The practice of exclusive breastfeeding among mothers attending a postnatal clinic in Tswaing subdistrict, North West province
Objectives: The aim of this study was to determine reported infant feeding practice with reference to exclusive breastfeeding, exclusive formula feeding and mixed feeding at six weeks postpartum among women attending a postnatal clinic in the Tswaing subdistrict of North West province, and the strength of the association between maternal human immunodeficiency virus (HIV) status and exclusive breastfeeding.
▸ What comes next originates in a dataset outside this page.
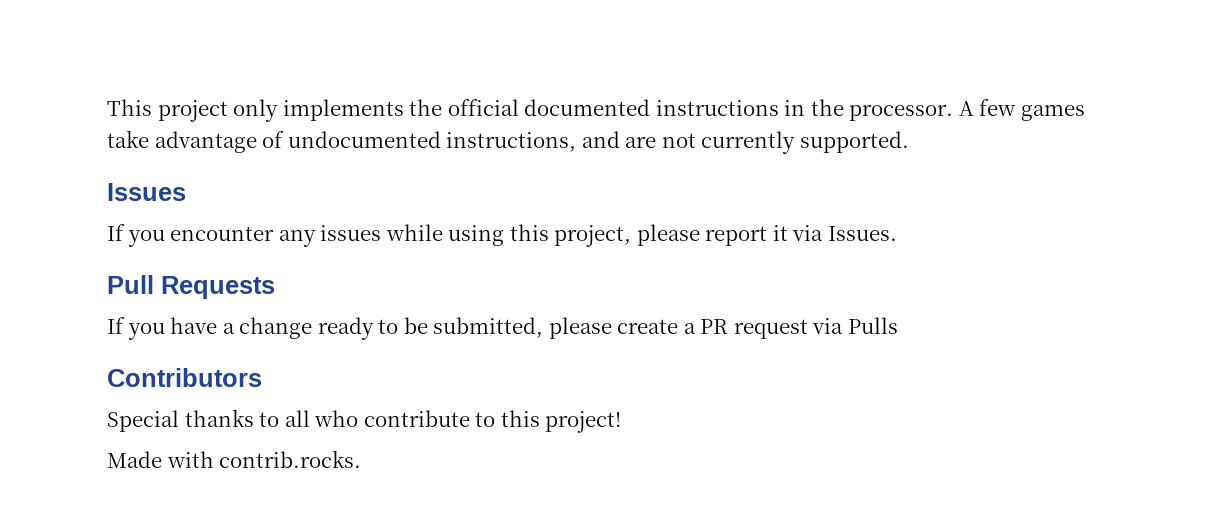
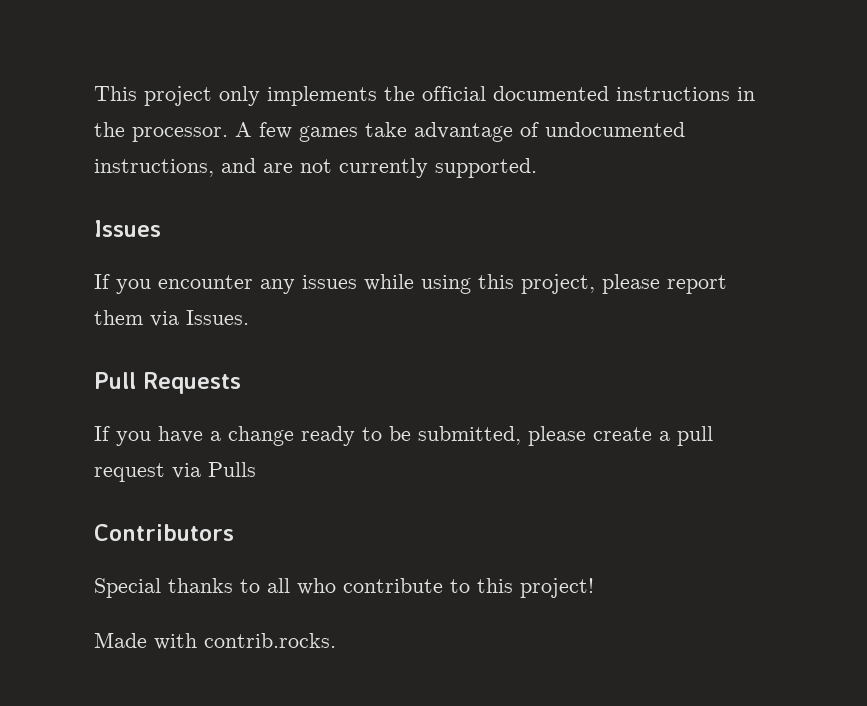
- If you encounter any issues while using this project, please report it via Issues.
+ If you encounter any issues while using this project, please report them via Issues.
- If you have a change ready to be submitted, please create a PR request via Pulls
+ If you have a change ready to be submitted, please create a pull request via Pulls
Design: Three hundred and eighty-six randomly selected women from seven primary healthcare clinics in Tswaing subdistrict, who were in their sixth postnatal week between November 2009 and February 2010, were enrolled in this study. Data were collected using a researcher-formulated questionnaire to ascertain demographics, including HIV status, as well as reported infant feeding practice. Secondary analysis was carried out to determine the strength of the association between the HIV status of the subjects and exclusive breastfeeding
Setting and subjects: This study was conducted among women over the age of 18 years attending their first six weeks postnatal visit in seven primary healthcare clinics that provide postnatal care in the rural Tswaing subdistrict of the North West Province.
Outcome measures: The self-reported infant feeding practice at six weeks postpartum, demographic determinants of reported infant feeding practice, and the strength of the association between maternal HIV status and reported infant feeding practice, particularly exclusive breastfeeding, constituted the main outcome measures.
Results: Comparatively, more HIV-negative (n = 157), than HIV-positive women (n = 43), reported that they were breastfeeding exclusively and had received infant feeding counselling (n = 258 vs. n = 65, p-value < 0.05). Exposure to infant feeding counselling and a negative HIV status were associated with higher exclusive breastfeeding rates.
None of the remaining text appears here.